Unfortunately, the matter is slightly more complicated from a technical viewpoint in practice. Requiring online platforms to get rid of hate speech and to put harmful content behind fences is essentially asking online platforms to monitor all the content stored on their systems in a systematic manner, and thereby, this would amount to imposing a general monitoring obligation upon video-sharing platforms. Yet, as we have seen, imposing a general monitoring obligation of this type contravenes Article 15 of the ECD

But why not create an exception to Article 15 of the ECD then?

Well, because imposing a general monitoring obligation of this type is also very likely to interfere with fundamental rights and in particular Articles 11 and 7 and 8 of the EU Charter of Fundamental Rights. In what ways? This would be the case for a number of reasons:

  • Identifying hate speech or harmful content requires assessing context. Yet there is no way these online platforms can manually check all the content on their systems. They would have to revert to content recognition technologies. And content recognition technologies are not able to assess context! [This is true even in the field of copyright by the way!].
  • What is more, being in a position to assess context is not always enough. One also needs legal expertise to be able to identify hate speech. And actually, even some of the most eminent judges have on occasion been slightly confused when attempting to making such expert determinations. Look at the Delfi case (commented upon here) for example. Was it really a case about hate speech? Or wasn’t it about defamation? And is there really consensus as to what amounts to hate speech, even if one insists that the requirement of incitement to violence is essential?
  • Furthermore, the systematic monitoring of online content posted by users would also violate Article 8 of the EU Charter.
  • It is true that a prima facie violation to a fundamental right is never the end of the story. Prima facie violations can be justified. However, in order to justify such violations, a proportionality test would need to be applied. Yet this is quite intriguing that when it comes to child pornography, which is on the scale of illegal content clearly more problematic than hate speech, Article 25 of Directive 2011/92/EU on combating the sexual abuse and sexual exploitation of children and child pornography does not go as far as imposing the systematic and preventive filtering of online platforms. It allows for the possibility of blocking access to web pages containing or disseminating child pornography as long as certain measures are in place (“These measures must be set by transparent procedures and provide adequate safeguards, in particular to ensure that the restriction is limited to what is necessary and proportionate, and that users are informed of the reason for the restriction. Those safeguards shall also include the possibility of judicial redress”). Recital 47 of that Directive also speaks about “Mechanisms [that] may also be put in place to block access from the Union’s territory to Internet pages identified as containing or disseminating child pornography.” In other words, content blocking orders can only follow procedures of contextual assessment of content.

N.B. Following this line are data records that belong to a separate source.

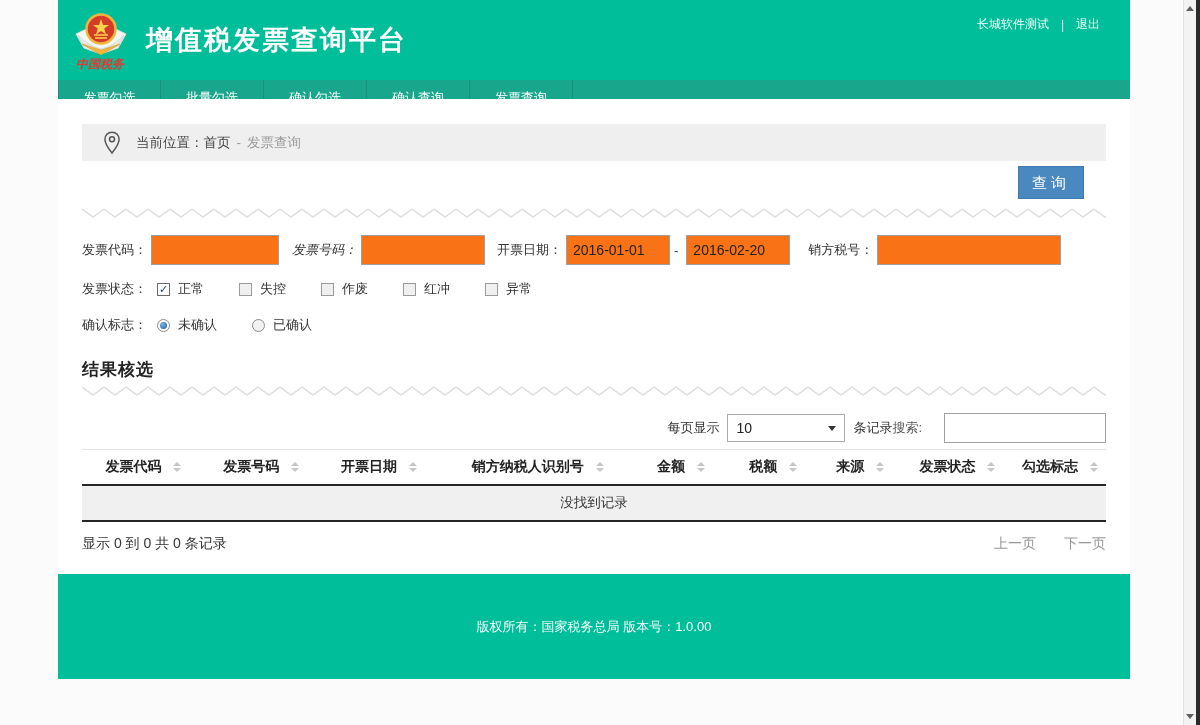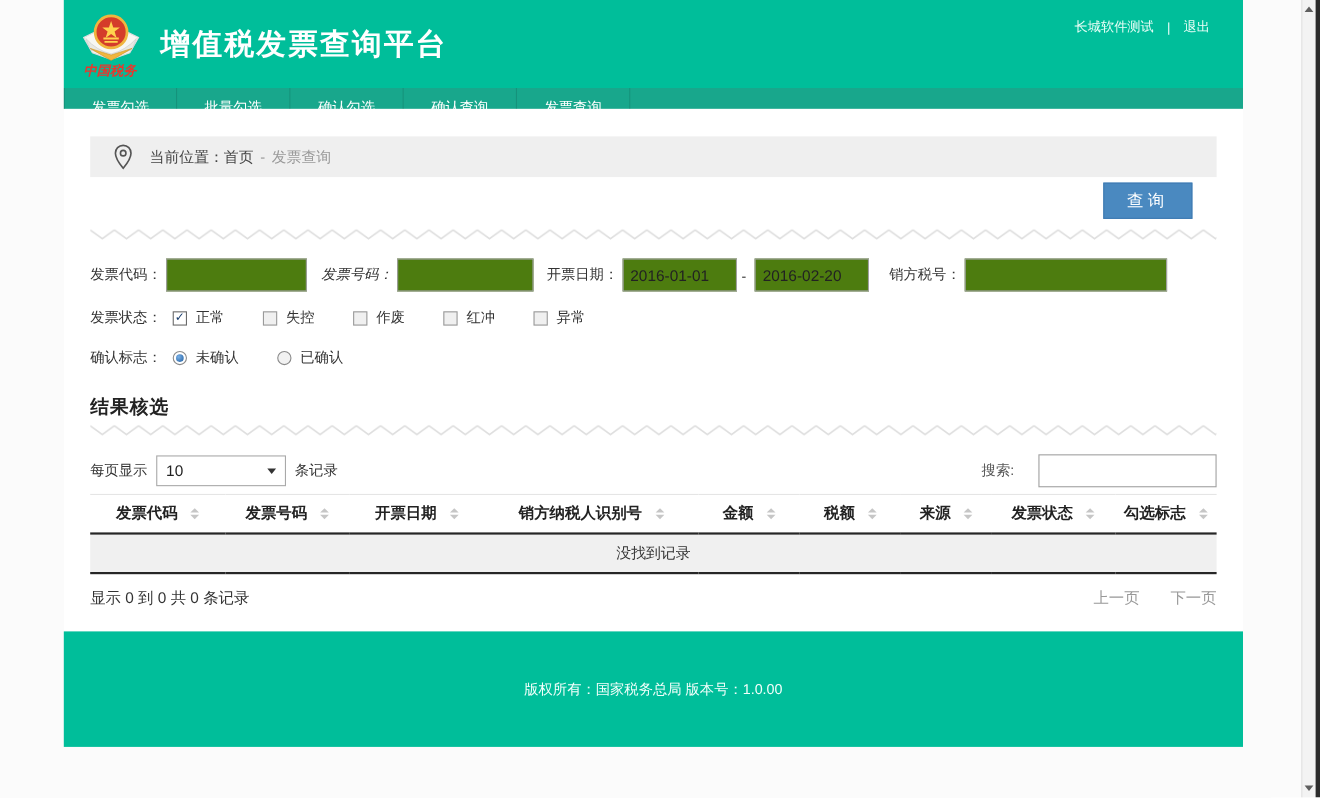--- a/index.html
+++ b/index.html
@@ -47,7 +47,7 @@
 
   .btn-row { margin-top:5px; text-align:right; padding-right:22px; }
   .btn-query {
-    display:inline-block; width:81px; height:33px; line-height:31px;
+    display:inline-block; width:66px; height:33px; line-height:31px;
     background:#4a89c0; border:1px solid #3f7ab2; color:#fff;
     font-size:15px; letter-spacing:4px; text-align:center; cursor:pointer;
   }

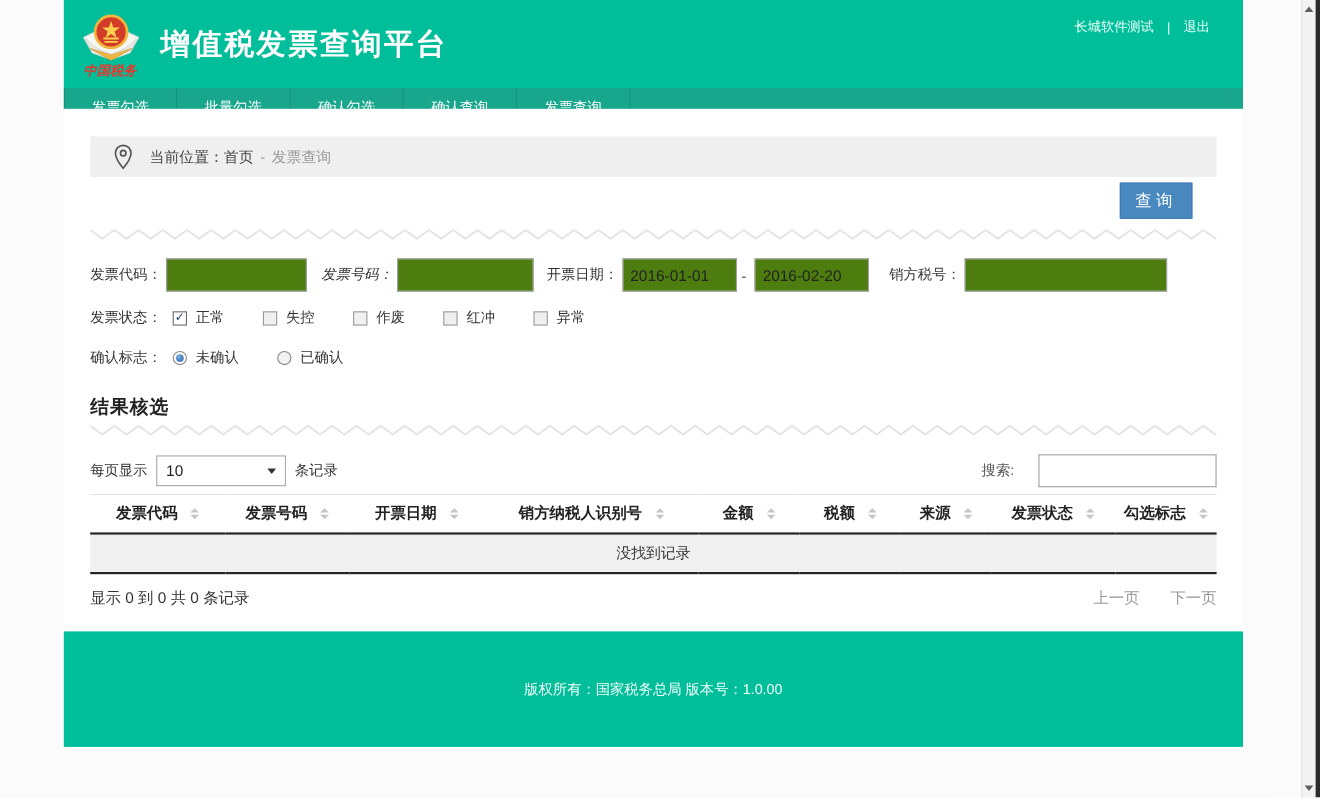--- a/index.html
+++ b/index.html
@@ -59,7 +59,7 @@
   .form-row { margin-top:16px; display:flex; align-items:center; font-size:13px; color:#333; }
   .form-row label { white-space:nowrap; }
   .inp {
-    height:30px; border:1px solid #a0a0a0; background:#4d7c0f; padding:0 6px;
+    height:30px; border:1px solid #a0a0a0; background:#f97316; padding:0 6px;
     font-size:14px; color:#222; font-family:inherit; margin-left:4px;
   }
   .w128{width:128px;} .w124{width:124px;} .w104{width:104px;} .w184{width:184px;}

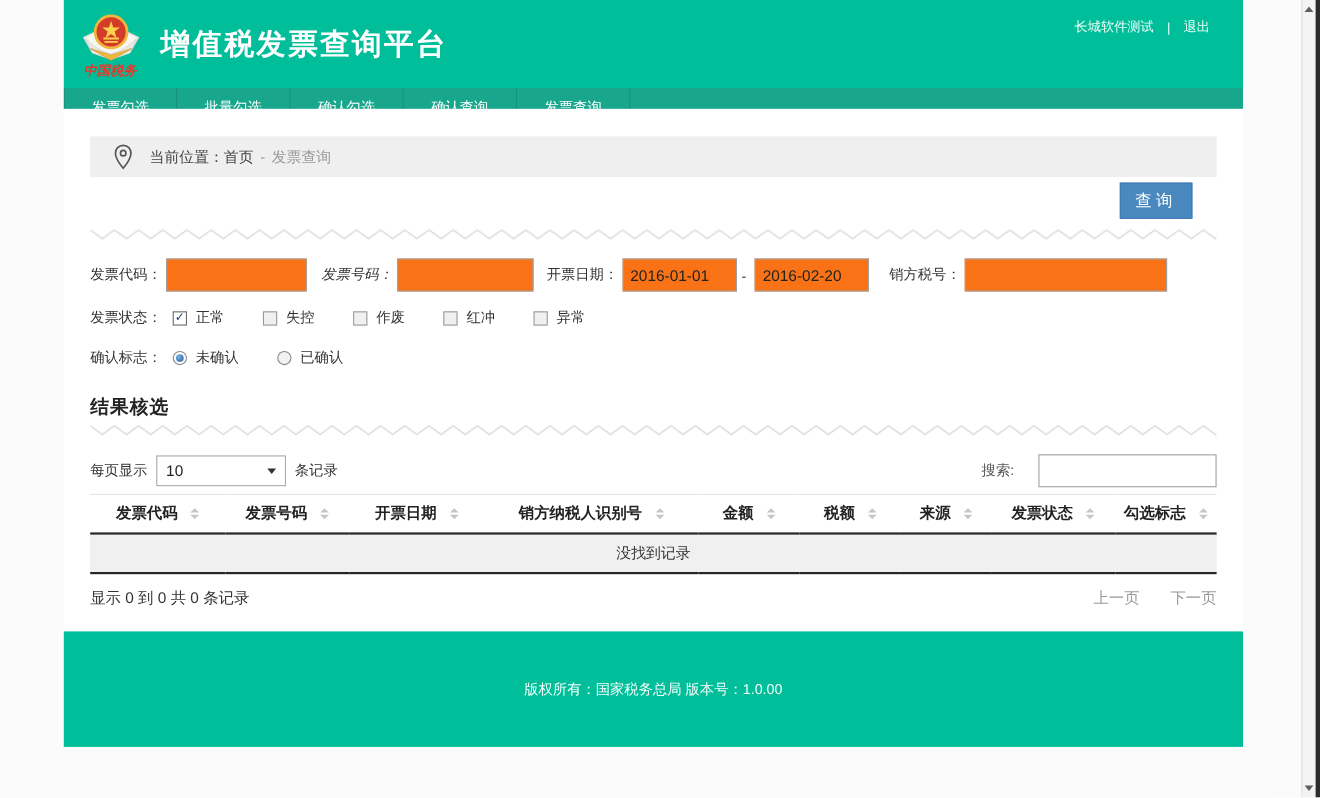--- a/index.html
+++ b/index.html
@@ -91,7 +91,7 @@
   .section-title { margin-top:24px; font-size:17px; font-weight:bold; color:#222; letter-spacing:1px; }
 
   
-  .controls { margin-top:16px; display:flex; justify-content:space-between; align-items:center; font-size:13px; }
+  .controls { margin-top:16px; display:flex; justify-content:flex-end; align-items:center; font-size:13px; }
   .controls-left, .controls-right { display:flex; align-items:center; }
   .select-box {
     width:118px; height:28px; border:1px solid #a9a9a9; background:#fff; margin:0 8px;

So what should we do with video-sharing platforms?

There are at least 3 routes worth investigating.

Article 13 of the new AVMSD, which is not about video-sharing platforms, has a very interesting paragraph:

Member States shall waive the requirements laid down in paragraphs 1 and 2 for providers with a low turnover or low audience or if they are small and micro enterprises. Member States may also waive such requirements in cases where they would be impracticable or unjustified by reason of the nature or theme of the on-demand audiovisual media services.

Would it possible to adapt this paragraph for video-sharing platforms and ‘invite’ them to financially contribute to:

  1. The creation of ad hoc fast and expedient judicial institutions competent to assess the lawfulness of content and issue take-down orders;
  2. The development of programmes to enhance user digital literacy and in particular for kids;
  3. The creation of high-quality kid content and services?

Dear Members of the European Parliament, please keep cool when debating hot topics!